The Weill Project is dedicated to the work of the German (later American) composer Kurt Weill (1900-1950, surname pronounced like "vile", though in America he didn't object to "wile"); lots more about him in Wikipedia 🔗 and in our blog. In December 2020 we began what will be a years-long process of creating original arrangements of Weill's songs, about a dozen of which are ready for performance as of December 2021. The Project also includes critical and historical study of Weill's life and work and of "Weill-adjacent" topics, and we will be putting together a series of academic lecture/demonstrations. We are also creating visual art related to or inspired by Weill and his songs.

We are currently (December 2021) looking for reasonably Covid-safe opportunities to perform this material publicly.

Kurt Weill

Kurt Weill is best known for his close collaboration in 1927-1930 with German poet, playwright, and theorist Bertolt Brecht, with whom he created numerous stage works, most famously the Threepenny Opera. Threepenny was the most-performed stage play in Germany during the five years between its composition and Hitler's 1933 seizure of power, and later became one of the longest-running shows ever on Broadway. Almost a century on, it is still a staple of stages everywhere. Besides working with Brecht, Weill collaborated with other notable German writers including Elisabeth Hauptmann and Franz Werfel.

Weill left Germany shortly after the Nazis consolidated power, going first to Paris and later to New York. He continued writing music for the stage, remaining the era's most important figure at the intersection of avant-garde and popular music. In New York, Weill embraced being an immigrant and eventually an American citizen. Instead of living and working within New York's burgeoning community of German exiles who had fled the Nazis, he collaborated with Ira Gershwin, Langston Hughes, Maxwell Anderson, and Ogden Nash, to name only a few.

Well-known songs from Weill's Berlin theater period include "Mack the Knife," turned into a jazz standard by Louis Armstrong, and a big hit for Bobby Darin; and the "Alabama Song (Whiskey Bar)", covered by The Doors, David Bowie, and many others. His Broadway-era songs include "September Song", presumably the only song ever recorded by both Frank Sinatra and Lou Reed, and "Speak Low", which has been performed by artists ranging from Mary Martin to John Coltrane (and, again, Sinatra).
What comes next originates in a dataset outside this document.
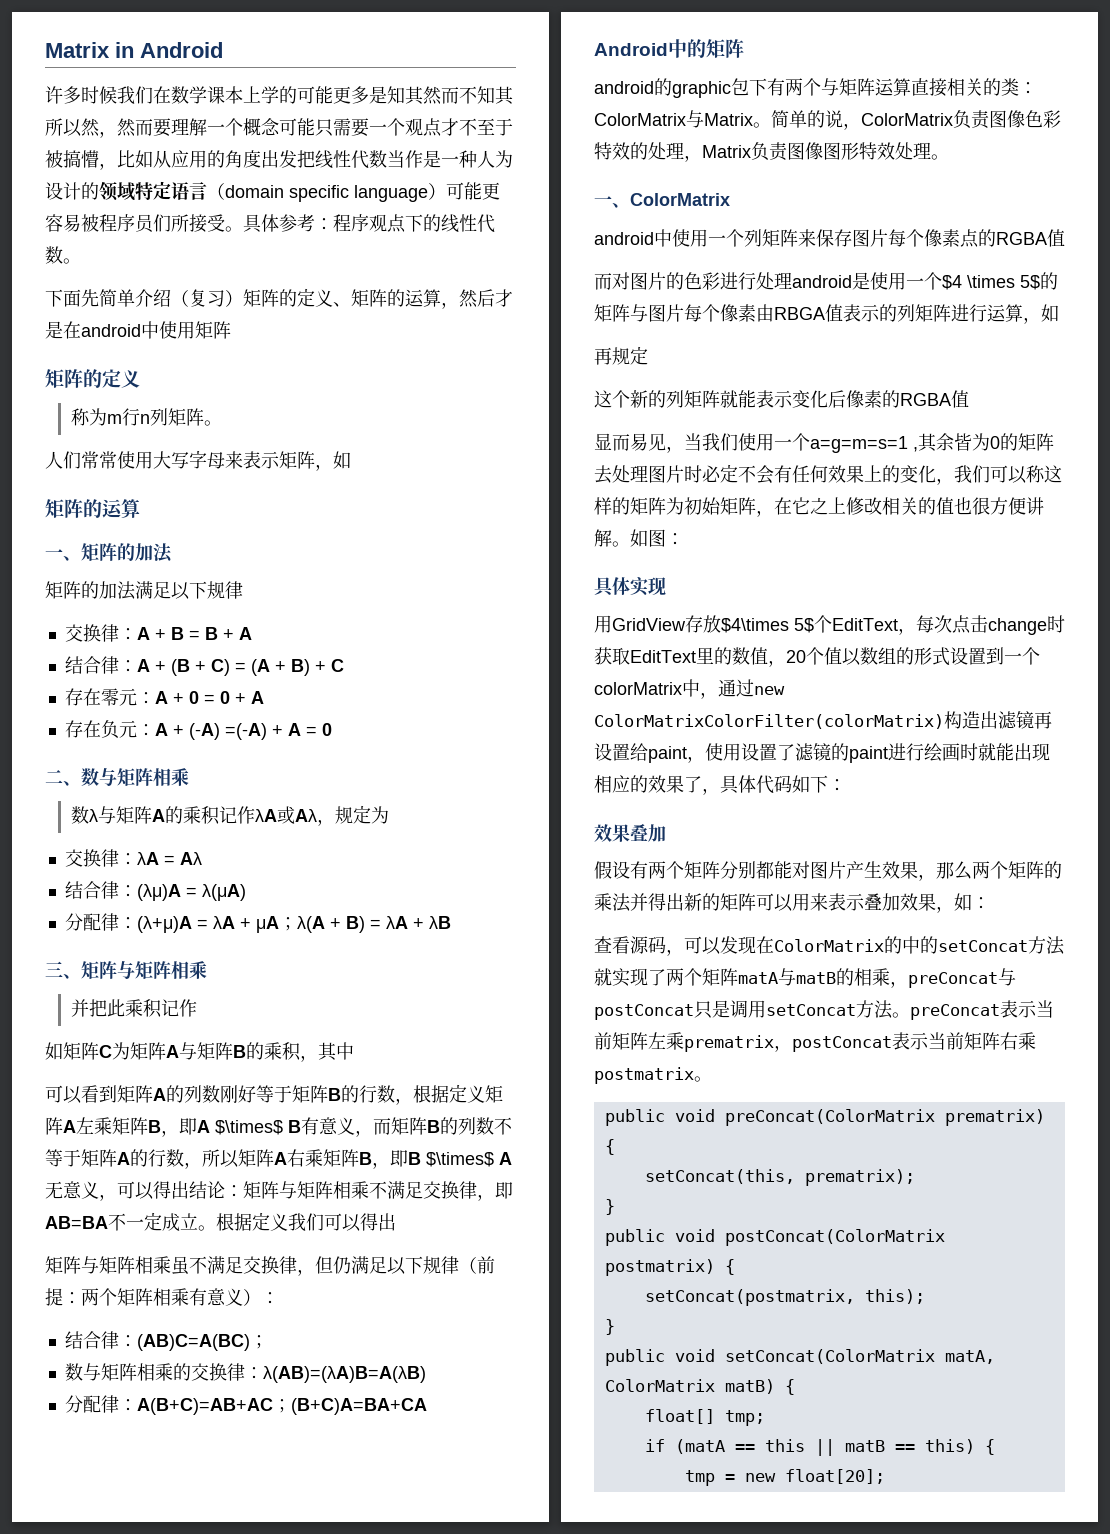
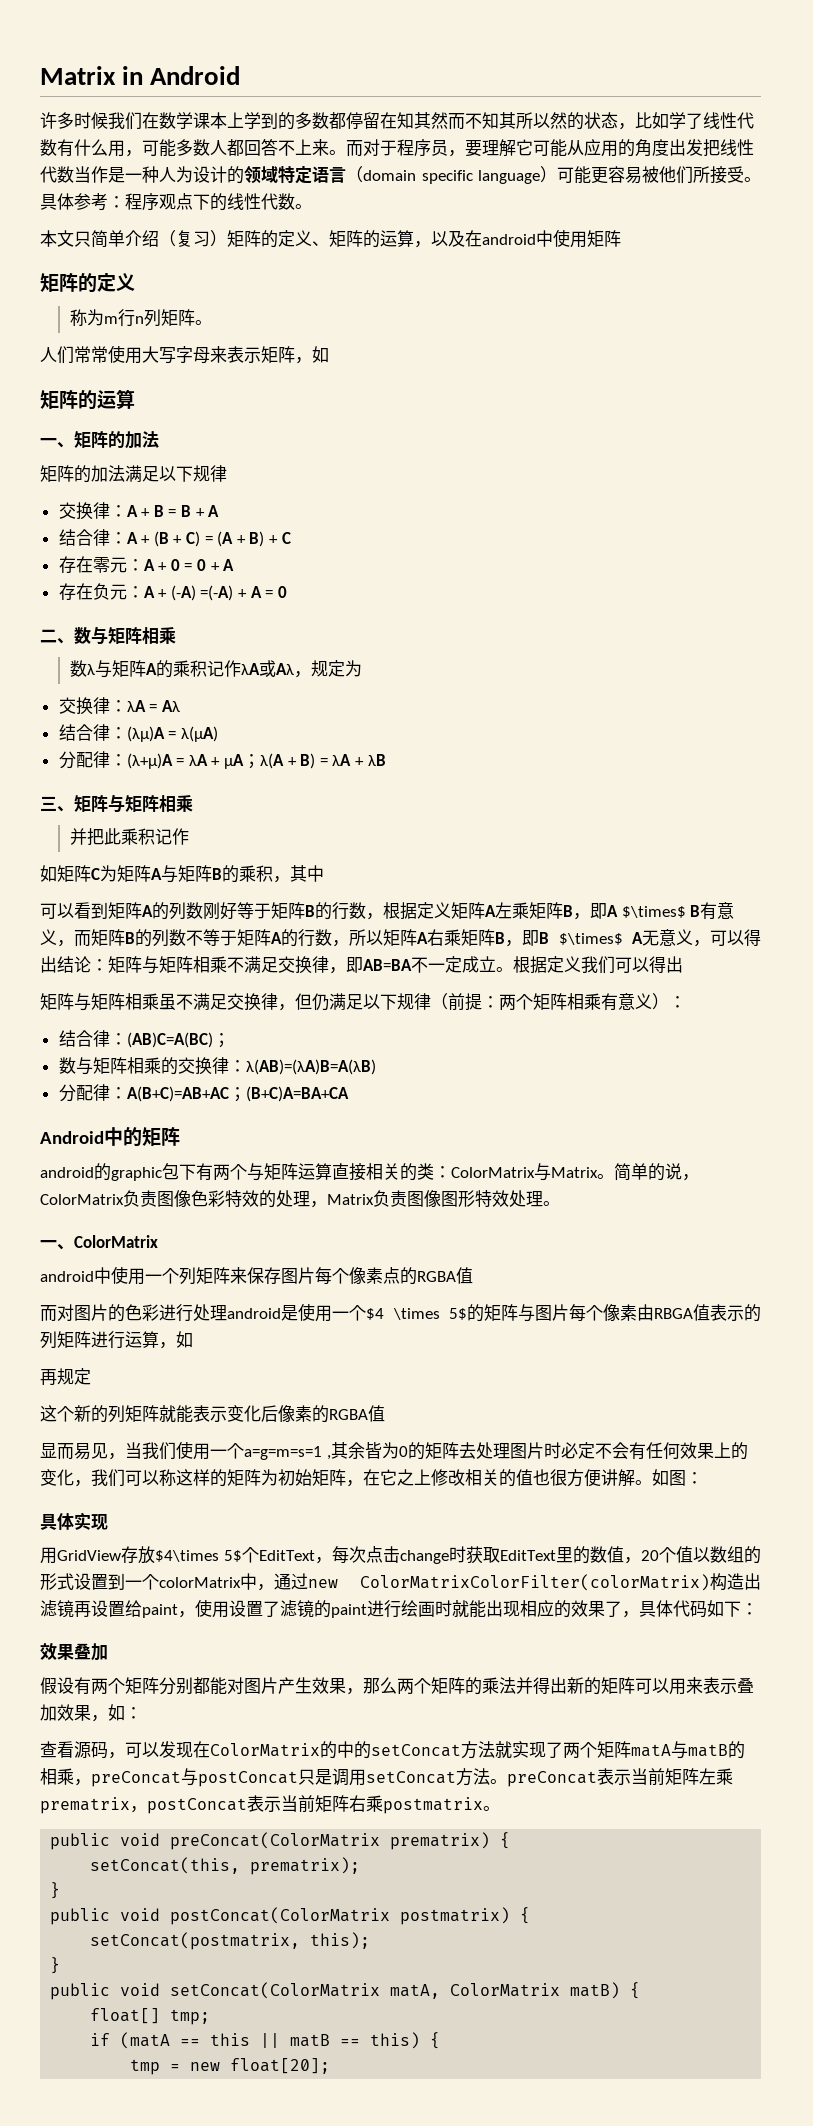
- 许多时候我们在数学课本上学的可能更多是知其然而不知其所以然，然而要理解一个概念可能只需要一个观点才不至于被搞懵，比如从应用的角度出发把线性代数当作是一种人为设计的领域特定语言（domain specific language）可能更容易被程序员们所接受。
+ 许多时候我们在数学课本上学到的多数都停留在知其然而不知其所以然的状态，比如学了线性代数有什么用，可能多数人都回答不上来。而对于程序员，要理解它可能从应用的角度出发把线性代数当作是一种人为设计的领域特定语言（domain specific language）可能更容易被他们所接受。
- 下面先简单介绍（复习）矩阵的定义、矩阵的运算，然后才是在android中使用矩阵
+ 本文只简单介绍（复习）矩阵的定义、矩阵的运算，以及在android中使用矩阵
Others who have performed Weill songs include most notably Weill's wife Lotte Lenya, but also numerous other German singers like Dagmar Krause, Ute Lemper, and rock diva Nina Hagen; opera singers Teresa Stratas and Cathy Berberian; and, in the English-speaking world, Billie Holiday, Ella Fitzgerald, Dave Van Ronk, Carla Bley, Todd Rundgren, Sting, Tom Waits, John Zorn, Nick Cave, and P.J. Harvey, to mention only a few. Since the 1980s, Marianne Faithful has drawn on Weill for about half of her performing repertoire. Swiss industrial rock band The Young Gods did an entire Weill album.

The Weill Project

The Weill Project was founded in December 2020 by Joe Mabel. Recently retired from a career in software, Joe grew up in a rather musical household and has known some of Weill's music since early childhood in the 1950s. He is a guitarist, singer, and songwriter, and also a photographer, visual artist, and a major contributor to the English-language Wikipedia.
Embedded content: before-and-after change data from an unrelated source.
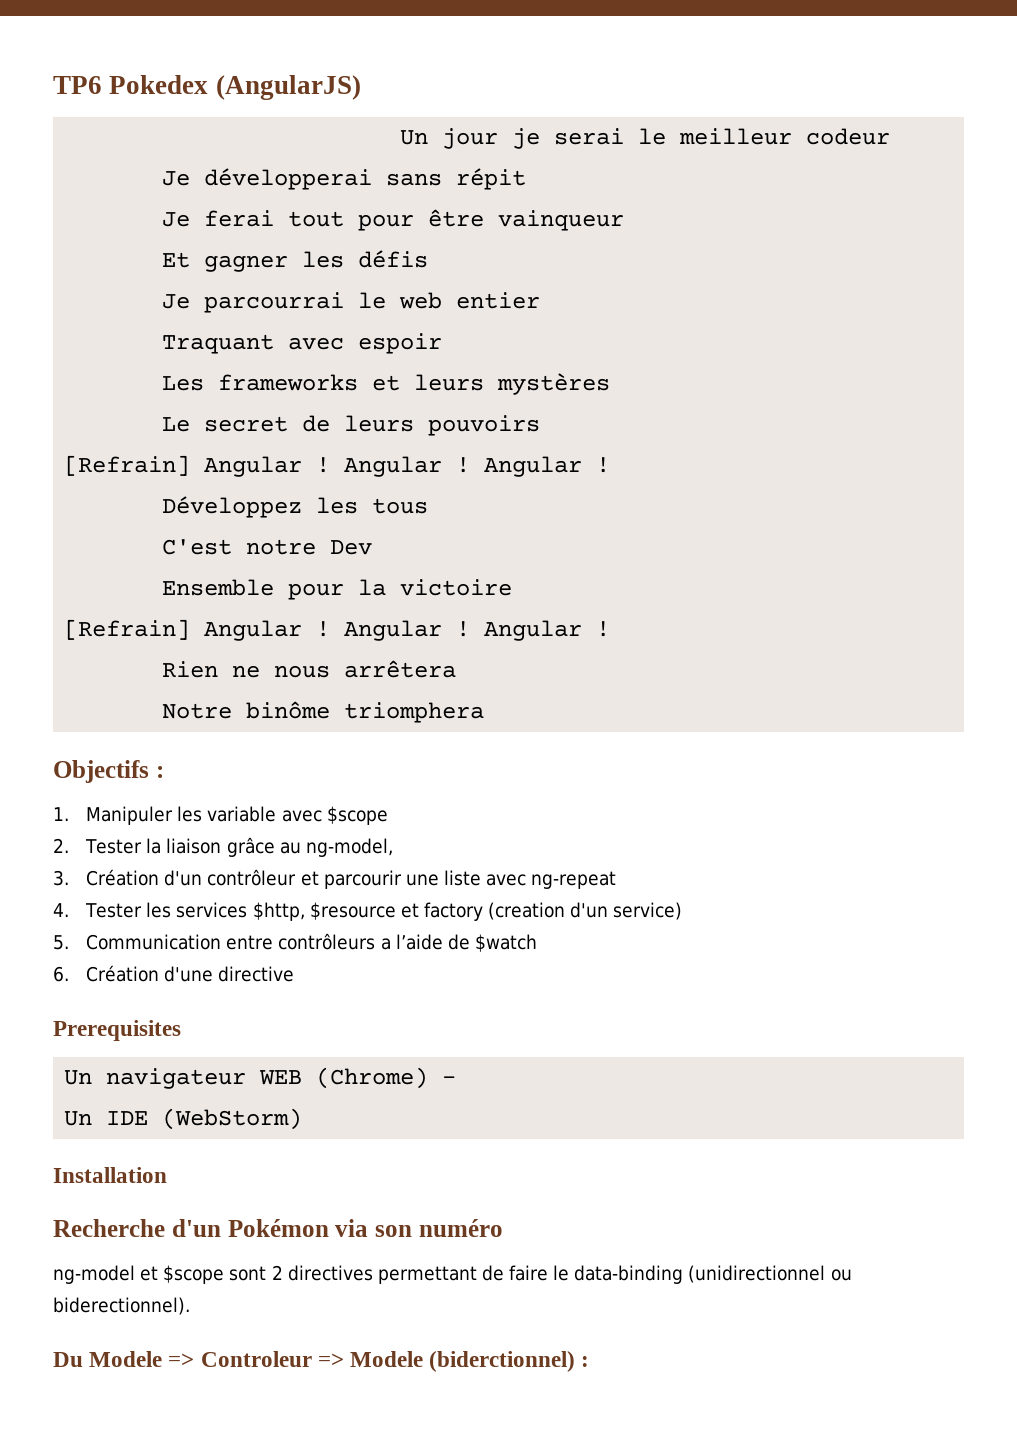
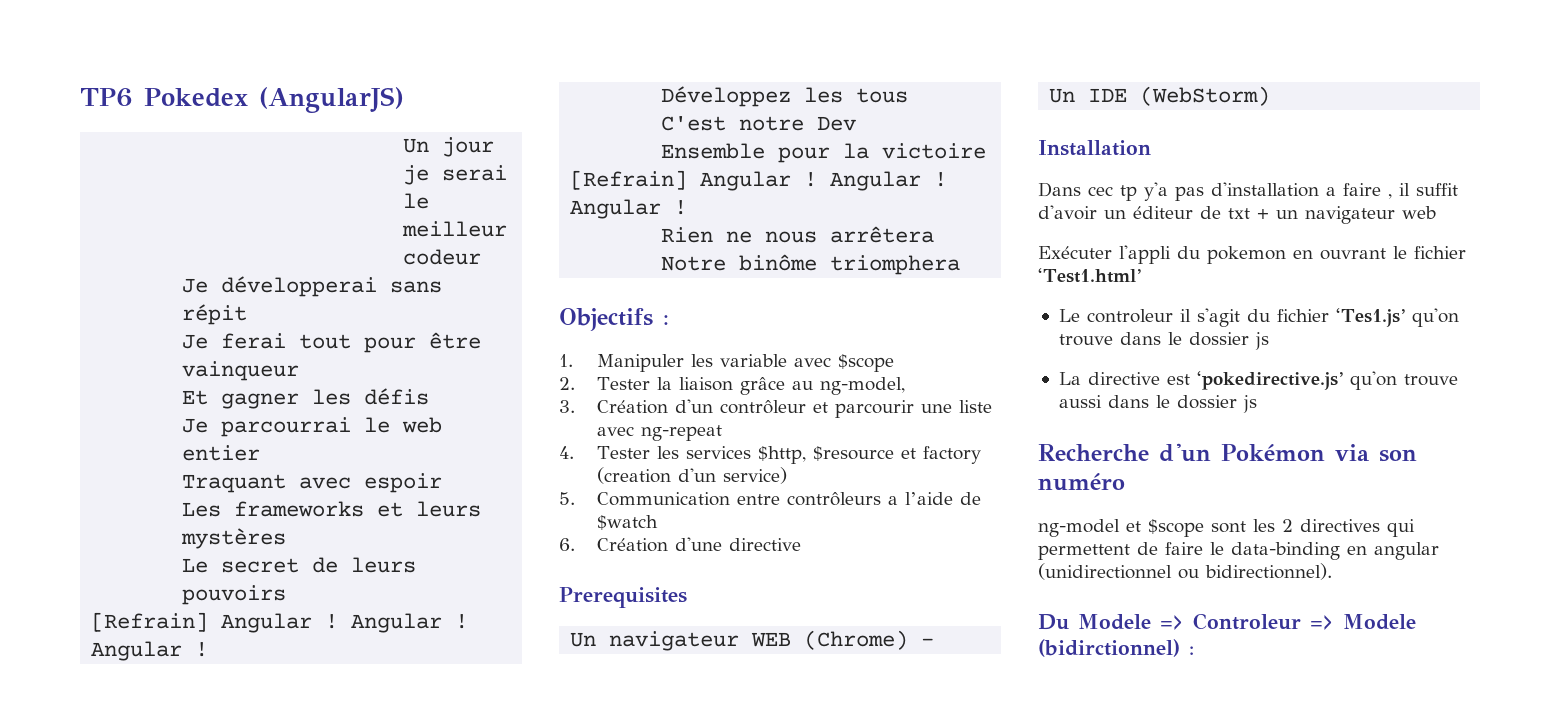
+ Dans cec tp y'a pas d'installation a faire , il suffit d'avoir un éditeur de txt + un navigateur web
+ Exécuter l'appli du pokemon en ouvrant le fichier ‘Test1.html’
+ Le controleur il s'agit du fichier ‘Tes1.js’ qu'on trouve dans le dossier js
+ La directive est ‘pokedirective.js’ qu'on trouve aussi dans le dossier js
- ng-model et $scope sont 2 directives permettant de faire le data-binding (unidirectionnel ou biderectionnel).
+ ng-model et $scope sont les 2 directives qui permettent de faire le data-binding en angular (unidirectionnel ou bidirectionnel).
- Du Modele => Controleur => Modele (biderctionnel) :
+ Du Modele => Controleur => Modele (bidirctionnel) :

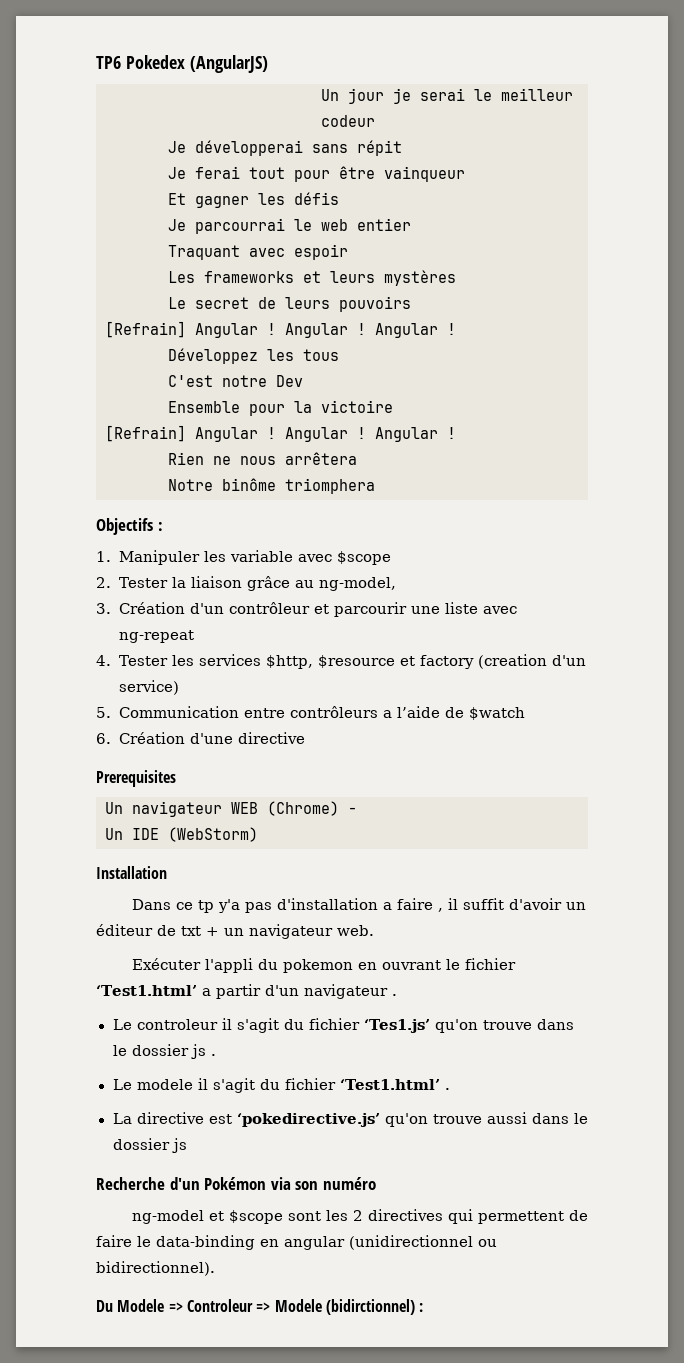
- Dans cec tp y'a pas d'installation a faire , il suffit d'avoir un éditeur de txt + un navigateur web
+ Dans ce tp y'a pas d'installation a faire , il suffit d'avoir un éditeur de txt + un navigateur web.
- Exécuter l'appli du pokemon en ouvrant le fichier ‘Test1.html’
+ Exécuter l'appli du pokemon en ouvrant le fichier ‘Test1.html’ a partir d'un navigateur .
- Le controleur il s'agit du fichier ‘Tes1.js’ qu'on trouve dans le dossier js
+ Le controleur il s'agit du fichier ‘Tes1.js’ qu'on trouve dans le dossier js .
+ Le modele il s'agit du fichier ‘Test1.html’ .

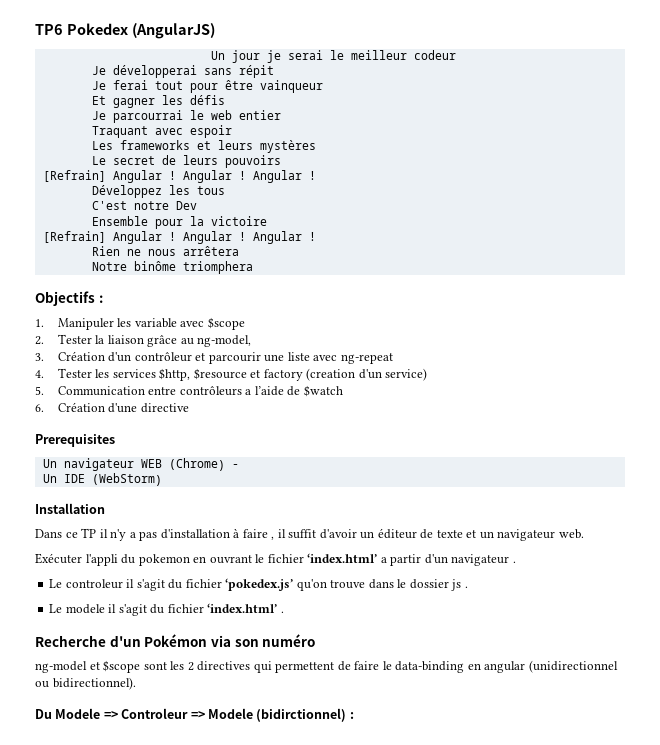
- Dans ce tp y'a pas d'installation a faire , il suffit d'avoir un éditeur de txt + un navigateur web.
+ Dans ce TP il n'y a pas d'installation à faire , il suffit d'avoir un éditeur de texte et un navigateur web.
- Exécuter l'appli du pokemon en ouvrant le fichier ‘Test1.html’ a partir d'un navigateur .
+ Exécuter l'appli du pokemon en ouvrant le fichier ‘index.html’ a partir d'un navigateur .
- Le controleur il s'agit du fichier ‘Tes1.js’ qu'on trouve dans le dossier js .
+ Le controleur il s'agit du fichier ‘pokedex.js’ qu'on trouve dans le dossier js .
- Le modele il s'agit du fichier ‘Test1.html’ .
- La directive est ‘pokedirective.js’ qu'on trouve aussi dans le dossier js
+ Le modele il s'agit du fichier ‘index.html’ .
As of 2021, other collaborators include:

All of us are based in Seattle except Yvette, who lived in Seattle for a time but has relocated herself and her Nautilus Studio to her native Wuppertal, Germany.
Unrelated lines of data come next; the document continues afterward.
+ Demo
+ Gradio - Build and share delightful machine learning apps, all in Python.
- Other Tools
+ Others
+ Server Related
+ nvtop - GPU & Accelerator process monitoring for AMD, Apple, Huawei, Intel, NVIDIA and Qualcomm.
As Joe wrote in his 23 August 2021 blog post "Not exactly a manifesto", "although Weill is one of the great songwriters of the Twentieth Century, there are few guitar arrangements of his songs, and few if any any well-known such performances. The only person I'm aware of who arranged and performed more than a couple of Kurt Weill songs on guitar is the late Dave Van Ronk, and his approach was very different from mine. With Juliana coming from a classical background and me mainly from folk and rock, the Weill Project [is] a very interesting experiment in bringing together two different musical traditions in a manner that I think suits this material well. …[W]e are embarked on an exploration that extends to academic study and visual art as well as to the music itself."

Kurt Weill, 1932
Kurt Weill, 1932
(Credit: Bundesarchiv, Bild 146-2005-0119. License: CC-BY-SA 3.0 🔗)

Joe Mabel, self-portrait, January 2021
Joe Mabel, January 2021
(Credit: Joe Mabel. License: CC-BY-SA 4.0 🔗)

Juliana Brandon (center), with whom I am now collaborating, shown here performing with Rob Morgan of The Squirrels and her fellow "Operadisiac" Marchette Dubois, Seattle, 2009
Juliana Brandon (center), shown here performing with Rob Morgan of The Squirrels and her fellow "Operadisiac" Marchette Dubois, Seattle, 2009.
(Credit: Joe Mabel. License: CC-BY-SA 4.0 🔗)

Yvette Endrijautzki in front of her gallery in Wuppertal, 2021
Yvette Endrijautzki in front of her gallery in Wuppertal, 2021.
(Credit: Jana Turek. All rights reserved, used here by permission of Yvette Endrijautzki.)

Hugh Sutton, July 2018
Hugh Sutton, July 2018
(All rights reserved, used here by permission of Hugh Sutton.)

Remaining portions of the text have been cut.